=== Information ===

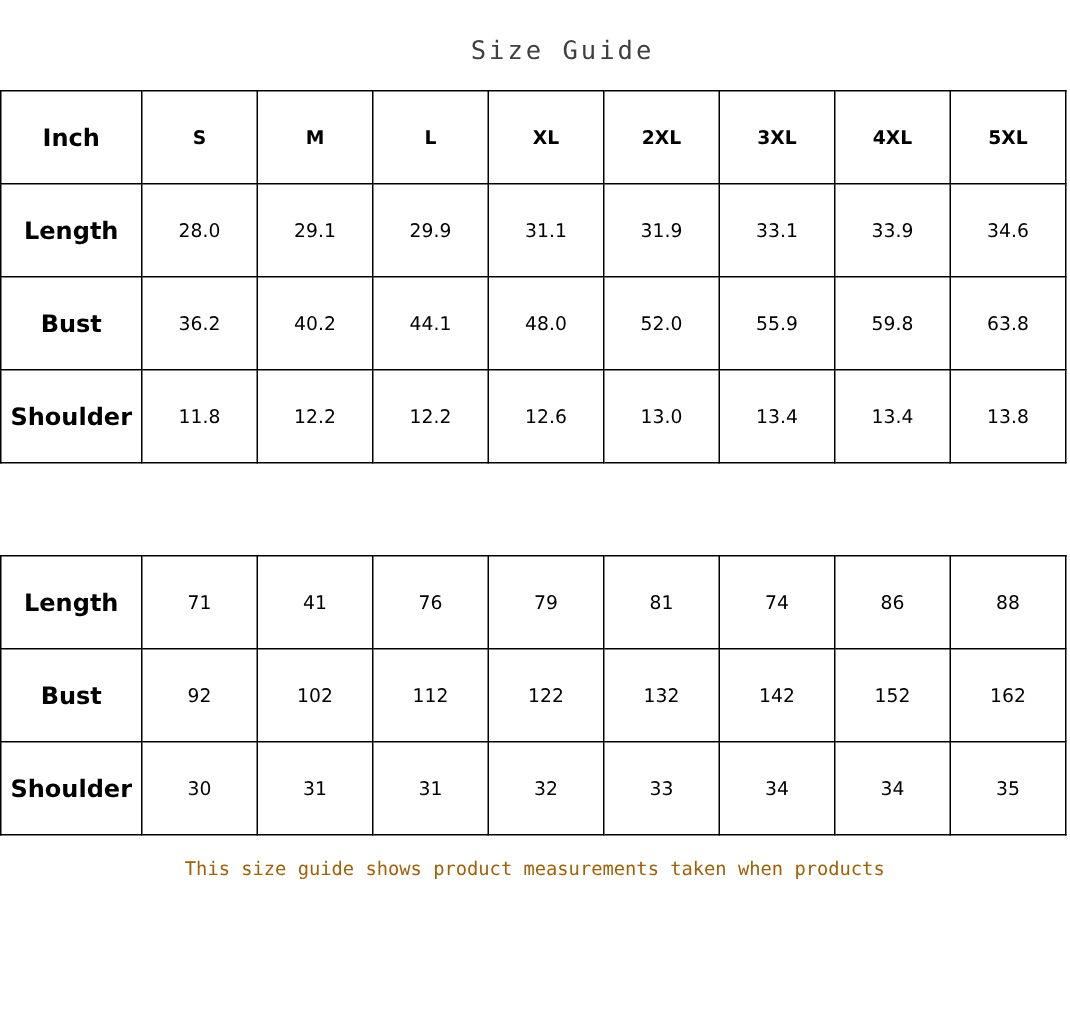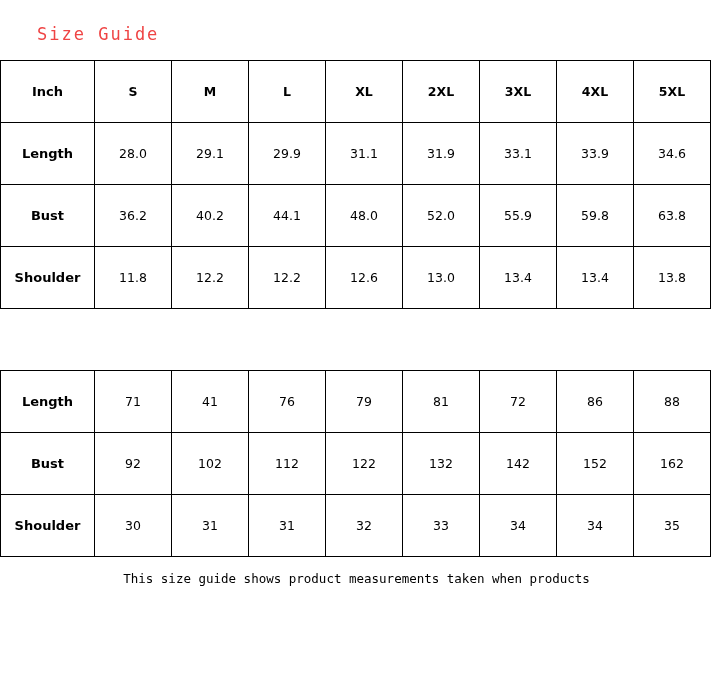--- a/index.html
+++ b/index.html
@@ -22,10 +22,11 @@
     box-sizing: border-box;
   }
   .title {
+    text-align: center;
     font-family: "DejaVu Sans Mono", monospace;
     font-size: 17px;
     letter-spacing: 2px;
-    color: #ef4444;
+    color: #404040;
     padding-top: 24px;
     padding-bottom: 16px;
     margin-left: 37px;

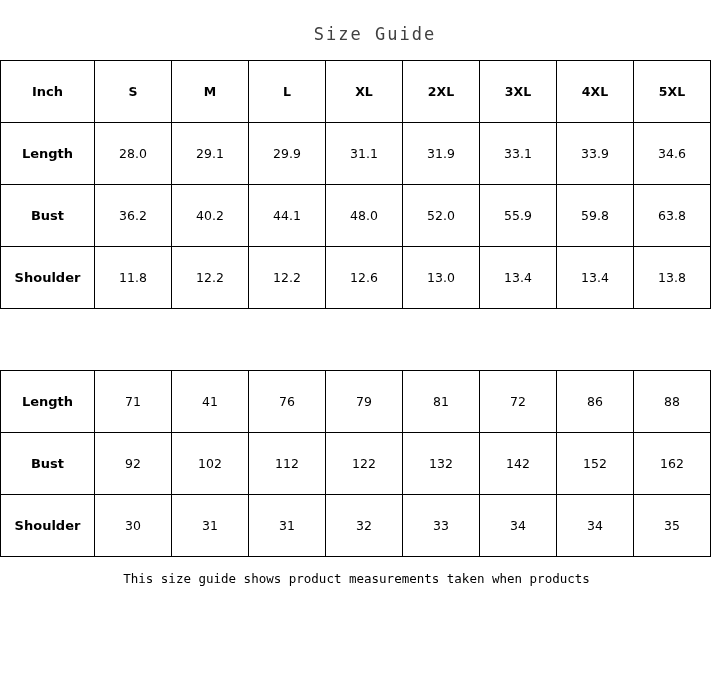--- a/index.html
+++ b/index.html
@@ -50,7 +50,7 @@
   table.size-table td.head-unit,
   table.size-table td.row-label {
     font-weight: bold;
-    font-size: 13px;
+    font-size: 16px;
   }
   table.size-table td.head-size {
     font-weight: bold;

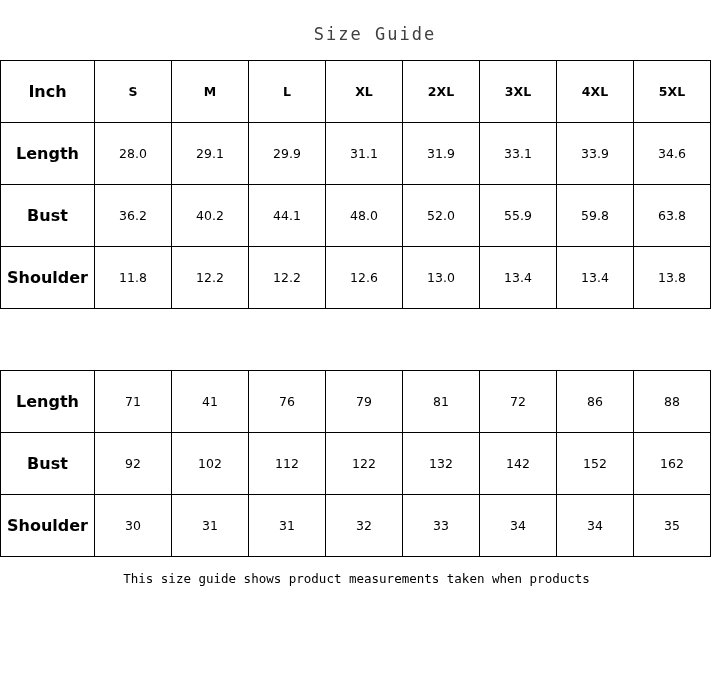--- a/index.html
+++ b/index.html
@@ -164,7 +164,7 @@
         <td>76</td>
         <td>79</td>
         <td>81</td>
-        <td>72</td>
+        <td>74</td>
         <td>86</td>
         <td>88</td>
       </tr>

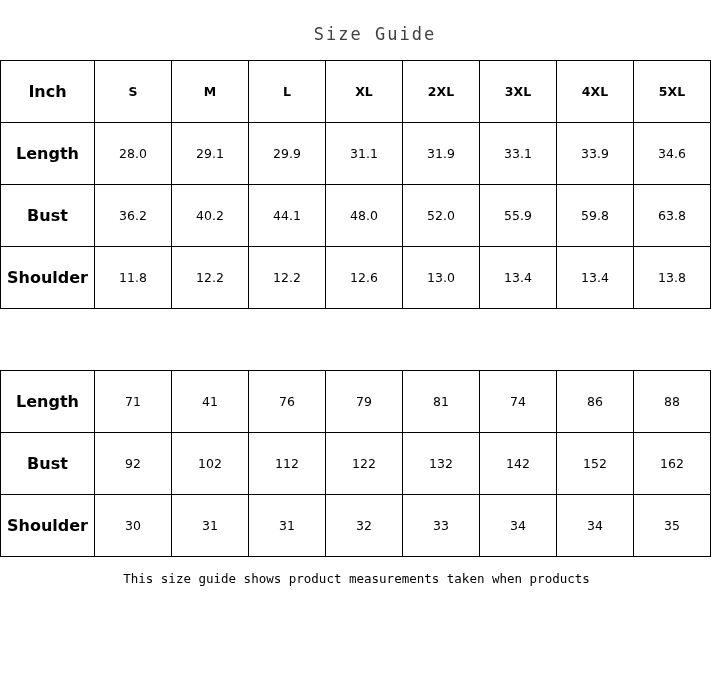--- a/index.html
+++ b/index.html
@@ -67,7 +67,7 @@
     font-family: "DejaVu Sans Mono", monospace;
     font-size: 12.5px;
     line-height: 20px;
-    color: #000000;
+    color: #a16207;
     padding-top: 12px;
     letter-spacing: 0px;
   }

===

**Instructions for the task:** Take only the lines above from the one that has "padding-top: 24px;" through the one that has "-67,7 +67,7 @@" and reproduce them exactly, omitting any pictures.

**Answer below:**
     padding-top: 24px;
     padding-bottom: 16px;
     margin-left: 37px;

--- a/index.html
+++ b/index.html
@@ -50,7 +50,7 @@
   table.size-table td.head-unit,
   table.size-table td.row-label {
     font-weight: bold;
-    font-size: 13px;
+    font-size: 16px;
   }
   table.size-table td.head-size {
     font-weight: bold;

--- a/index.html
+++ b/index.html
@@ -164,7 +164,7 @@
         <td>76</td>
         <td>79</td>
         <td>81</td>
-        <td>72</td>
+        <td>74</td>
         <td>86</td>
         <td>88</td>
       </tr>

--- a/index.html
+++ b/index.html
@@ -67,7 +67,7 @@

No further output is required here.